You can find any integer you want as a substring of the digits in π. (Probably. See footnote for details.) So you could encode a number by reporting where it appears.

If you want to encode a single digit, the best you can do is break even: it takes at least one digit to specify the location of another digit. For example, 9 is the 5th digit of π. But 7 doesn’t appear until the 13th digit. In that case it would take 2 digits to encode 1 digit.

What if we work in another base *b*? Nothing changes as long as we also describe positions in base *b*. But there’s a *possibility* of compression if we look for digits of base *b* but describe their position using base *p* numbers where *p* < *b*. For example, 15 is the 2nd base-100 “digit” in π.

## Blocks of digits

For the rest of this post we’ll describe blocks of *k* digits by their position as a base 10 number. That is, we’ll use *p* = 10 and *b* = 10^{k} in the notation above.

There are ten 2-digit numbers that can be described by a 1-digit position in π: 14, 15, 32, …, 92. There are 57 more 2-digit numbers that can be described by a 2-digit position. The other 33 2-digit numbers require 3 digits to describe their position.

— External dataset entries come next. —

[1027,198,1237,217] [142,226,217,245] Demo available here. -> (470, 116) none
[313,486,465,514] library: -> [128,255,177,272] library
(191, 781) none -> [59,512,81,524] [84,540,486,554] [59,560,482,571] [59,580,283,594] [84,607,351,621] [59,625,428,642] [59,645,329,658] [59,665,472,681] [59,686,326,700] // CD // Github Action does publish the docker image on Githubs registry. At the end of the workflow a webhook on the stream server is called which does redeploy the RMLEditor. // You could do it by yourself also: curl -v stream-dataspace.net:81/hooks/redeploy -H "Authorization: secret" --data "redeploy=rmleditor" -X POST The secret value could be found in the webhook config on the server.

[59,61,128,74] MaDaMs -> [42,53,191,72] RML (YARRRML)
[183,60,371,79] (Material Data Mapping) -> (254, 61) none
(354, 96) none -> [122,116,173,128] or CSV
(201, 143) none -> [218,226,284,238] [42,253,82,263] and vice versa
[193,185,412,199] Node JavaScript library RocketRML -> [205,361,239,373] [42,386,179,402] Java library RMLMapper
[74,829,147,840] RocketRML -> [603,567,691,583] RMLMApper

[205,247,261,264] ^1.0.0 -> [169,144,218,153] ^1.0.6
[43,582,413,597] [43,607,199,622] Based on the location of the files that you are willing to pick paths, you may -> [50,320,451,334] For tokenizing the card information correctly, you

So if we encode a 2-digit number by its position in pairs of digits in π, there’s a 1/10 chance that we’ll only need 1 digit, i.e. a 10% chance of compression. The chance that we’ll break even by needing two digits is 57/100, and the chance that we’ll need three digits, i.e. more digits than what we’re encoding, is 33/100. On average, we expect to use 2.23 digits to encode 2 digits.

If we look at 3-digit numbers, there are 10 that can be described by a 1-digit position, 83 that require 2 digits, 543 that require 3 digits, and 364 that require 4 digits. So on average we’d need 3.352 digits to encode 3 digits. Our “compression” scheme makes things about 8% larger on average.

With 4-digit numbers, we need up to 5 digits to describe the position of each, and on average we need 4.2611 digits.

With 5-digit numbers, we need at least 7 digits to describe each position. As I write this, my program is still running. The positions of 99,994 five-digit numbers can be described by numbers with at most 6 digits. The remaining 6 need at least 7 digits. Assuming they need exactly seven digits, we need an average of 5.2623 digits to encode 5-digit numbers by their position in π.

## Compression scheme efficiency

If we’re assuming the numbers we’re wishing to encode are uniformly distributed, the representation as a location in π will take more digits than the number itself, on average. But **all compression algorithms expand their contents on average** if by “average” you mean picking all possible inputs with the same probability. Uniform randomness is not compressible. It takes *n* bits to describe *n* random bits.

Compression methods are practical because their inputs are *not* completely random. For example, English prose compresses nicely because it’s not random.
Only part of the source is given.